**EXTRACTED RECORDS**
━━━

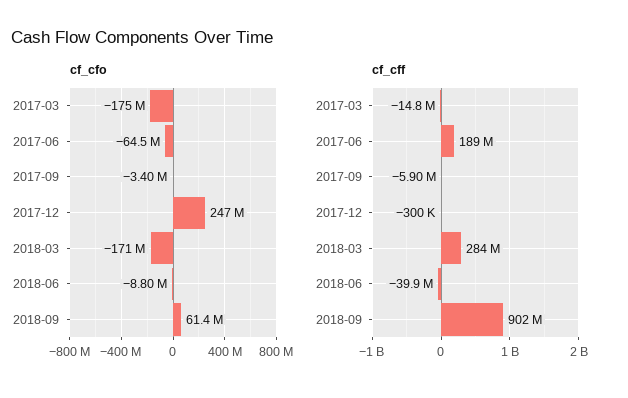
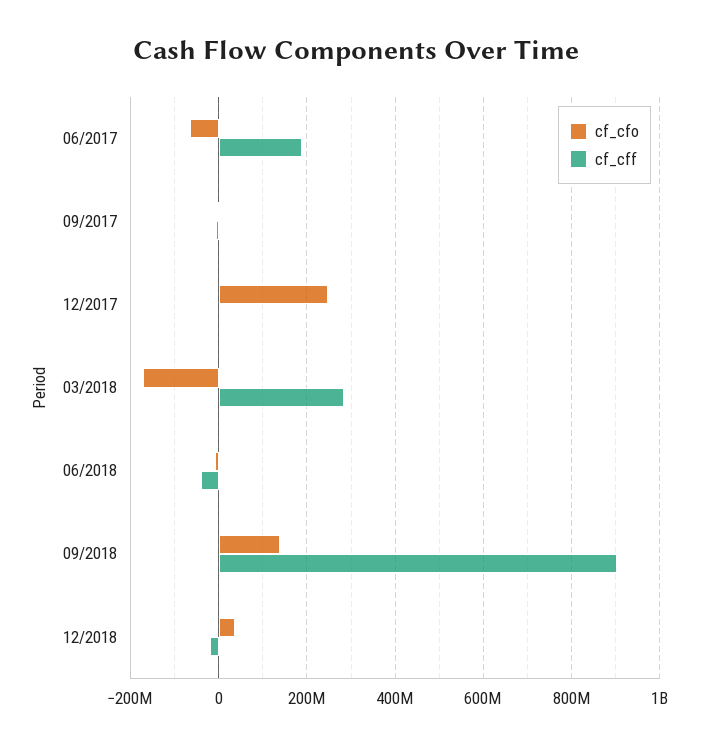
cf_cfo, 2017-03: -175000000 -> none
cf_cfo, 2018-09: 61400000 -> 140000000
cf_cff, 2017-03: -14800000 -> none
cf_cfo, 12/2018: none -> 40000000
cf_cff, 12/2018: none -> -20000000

━━━

**THE PROBLEM**
The answer should be an exact copy of the lines from the one containing "cf_cfo, 2018-09: 61400000 -> 140000000" through the last line of the entries, both included.

**SOLUTION TO THE EXERCISE**
cf_cfo, 2018-09: 61400000 -> 140000000
cf_cff, 2017-03: -14800000 -> none
cf_cfo, 12/2018: none -> 40000000
cf_cff, 12/2018: none -> -20000000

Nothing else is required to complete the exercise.